Top Books For DATA SCIENCE (must-read)

Anushka Bajpai
15 min readMar 22, 2022

--

“What you can’t find in someone’s voice, you might find in someone’s writing“ — unknown

Overwhelmed with plethora of resources available today ? Here is an updated Collection of the Best Data Science Books one must read!

Photo by Shiromani Kant on Unsplash

I was always more inclined towards video tutorials/lectures when it comes down to studying something on my own from the web. I found it easier and less cumbersome( just like most of you ).

I continued feeling the same unless a few years back when I came across a niche book in Statistics that changed my perspective of looking at books (from ‘boredom’ to ‘magically intriguing’). Kudos to the writers and publishers for making consistent efforts to create something so invaluable for the entire world out there.

I did a wide research before picking in my top books for data Science and today, I will share those books, with all you aspiring data enthusiasts and practitioners. Books that will make you think twice before turning your face away from them.

Let’s get started . . .

I have divided the books into different domains to make things easier for one to pick :

  • Books on Statistics / Probability
  • Books on Machine Learning
  • Books on Data Visualization and Storytelling
  • Books on Deep Learning
  • Books on Natural Language Processing (NLP)
  • Books on Computer Vision
  • Books on Artificial Intelligence
  • Books on Tools/Languages

Books on Statistics

1. Introduction to Statistical Learning

Authors: Gareth James, Daniela Witten, Trevor Hastie and Robert Tibshirani

An all-time classic. This book covers basic statistics as well as machine learning techniques. The awesome thing about this book is that each concept is explained with case studies in R. So once you have a handle on programming, you can always come back and try out each concept again.
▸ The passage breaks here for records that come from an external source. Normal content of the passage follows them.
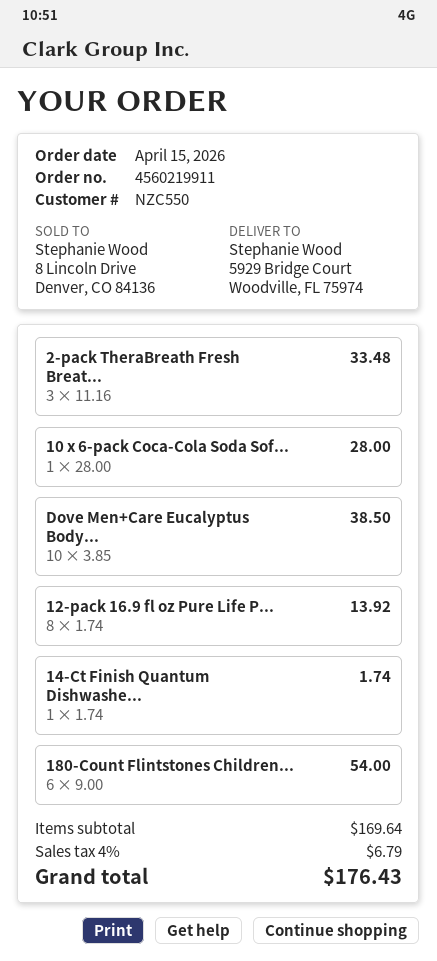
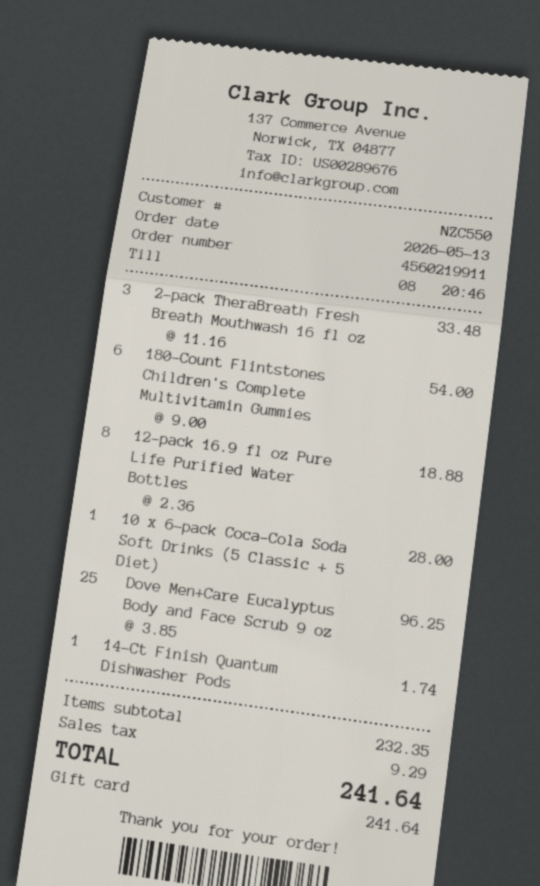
order date: 2026-04-15 -> 2026-05-13
Dove Men+Care Eucalyptus Body...: 10 x 3.85 = 38.50 -> 25 x 3.85 = 96.25
12-pack 16.9 fl oz Pure Life P...: 8 x 1.74 = 13.92 -> 8 x 2.36 = 18.88
subtotal: 169.64 -> 232.35
tax: 6.79 -> 9.29
total: 176.43 -> 241.64

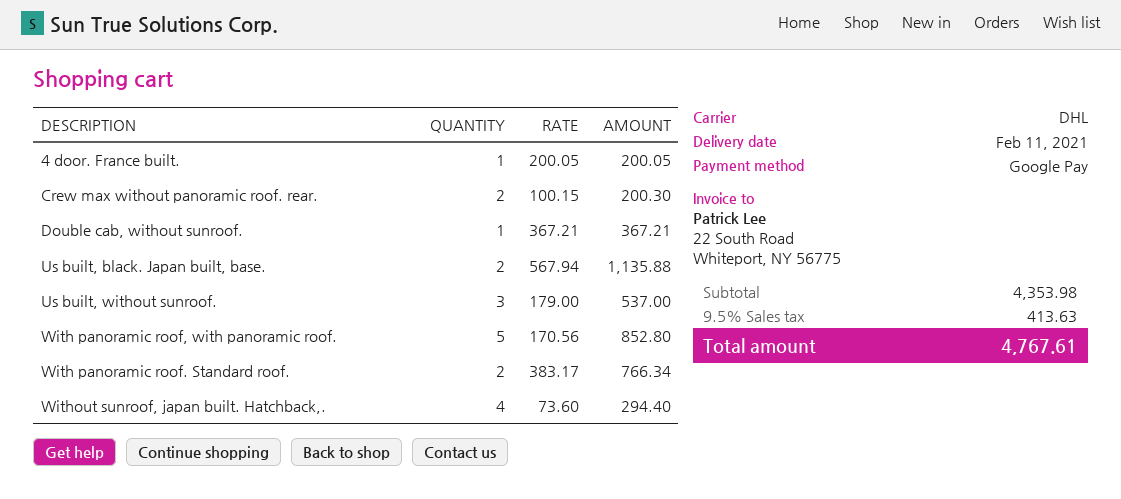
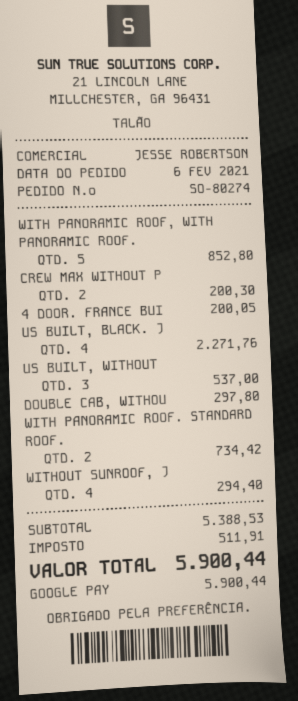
Double cab, without sunroof.: 1 for 367.21 -> 1 for 297.80
Us built, black. Japan built, base.: 2 for 1135.88 -> 4 for 2271.76
With panoramic roof. Standard roof.: 2 for 766.34 -> 2 for 734.42
subtotal: 4353.98 -> 5388.53
tax: 413.63 -> 511.91
total: 4767.61 -> 5900.44

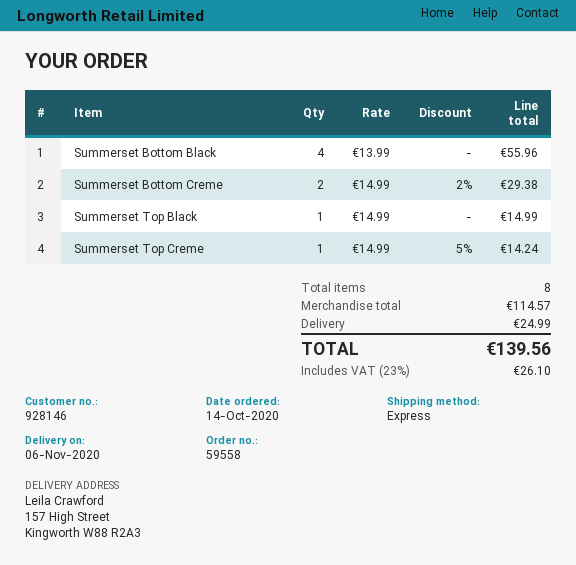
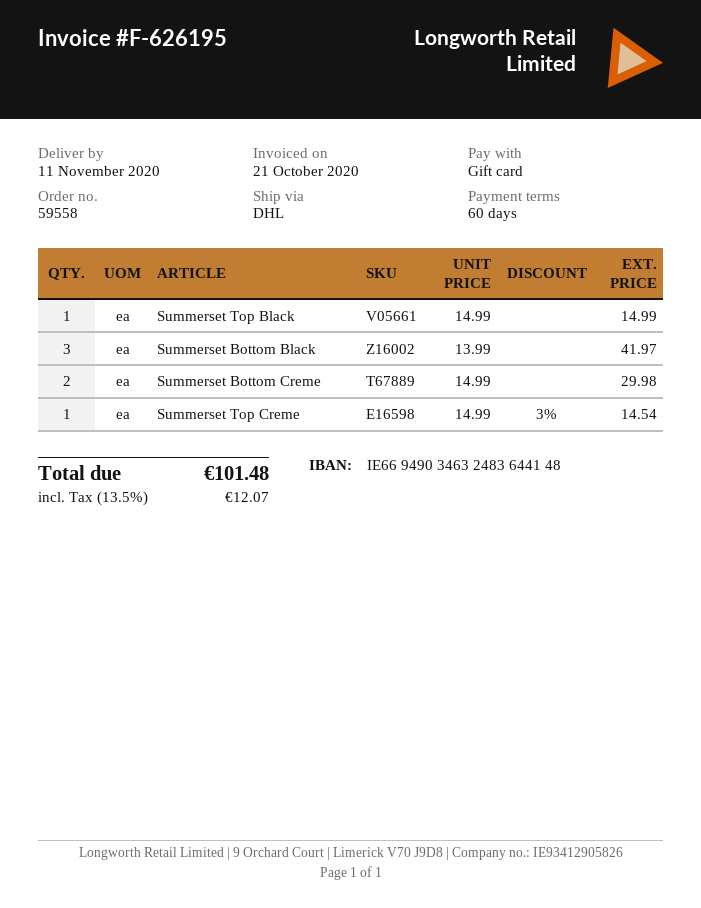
delivery date: 2020-11-06 -> 2020-11-11
shipping method: express -> DHL
Summerset Bottom Black: 4 x 13.99 = 55.96 -> 3 x 13.99 = 41.97
Summerset Bottom Creme: 2 x 14.99 - 2% = 29.38 -> 2 x 14.99 = 29.98
Summerset Top Creme: 1 x 14.99 - 5% = 14.24 -> 1 x 14.99 - 3% = 14.54
shipping: 24.99 -> none
tax: 23% = 26.10 -> 13.5% = 12.07
total: 139.56 -> 101.48

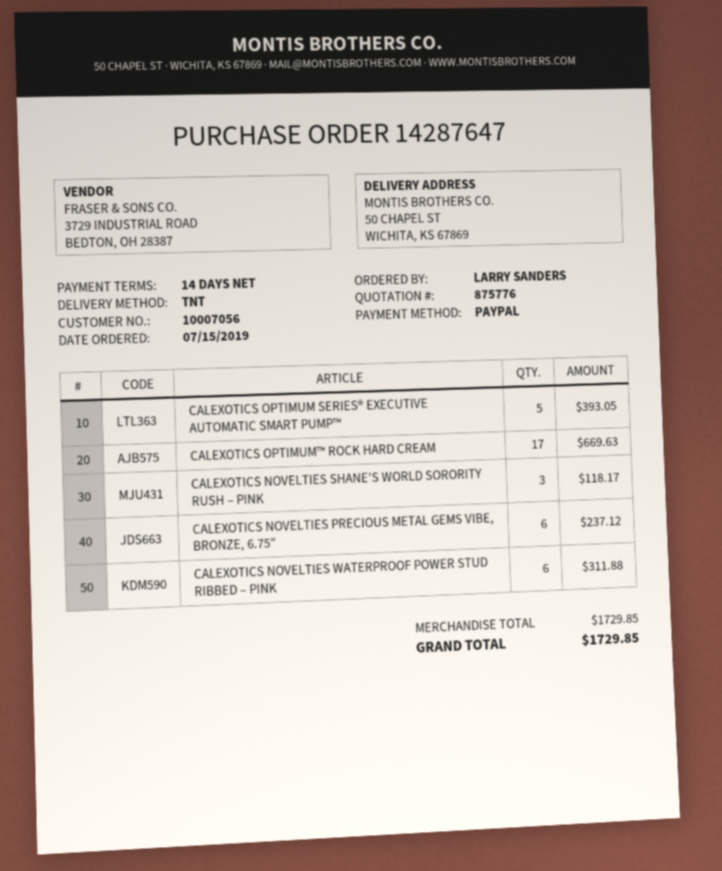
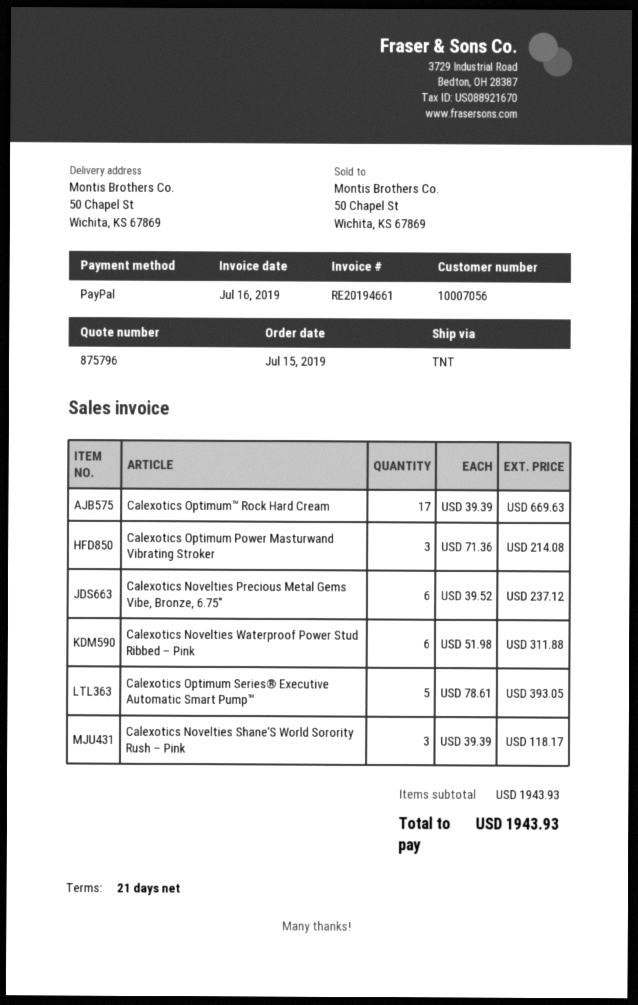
quote number: 875776 -> 875796
payment terms: 14 days -> 21 days
Calexotics Optimum Power Masturwand Vibrating Stroker: none -> 3 for 214.08
subtotal: 1729.85 -> 1943.93
total: 1729.85 -> 1943.93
2. Think Stats: Probability and Statistics for Programmers

Author: Allen B. Downey

This book is at the top of most data science book lists. The book comes with plenty of resources. It will be especially useful for folks who know the basics of Python. The language is used to demonstrate real world examples.

3. The Art of Statistics: Learning from Data

Author: David Spiegelhalter

Humane examples…practical dissection of problem statement and gradual and consistent intelligence build up towards the statistical solution for a given problem. In short, Statistics made easy!!

4. Probability: For the Enthusiastic Beginner

Author: David Morin

Ideal book for beginners. All the basics are covered — combinatorics, the rules of probability, Bayes’ theorem, expectation value, variance, probability density, common distributions, the law of large numbers, the central limit theorem, correlation, and regression.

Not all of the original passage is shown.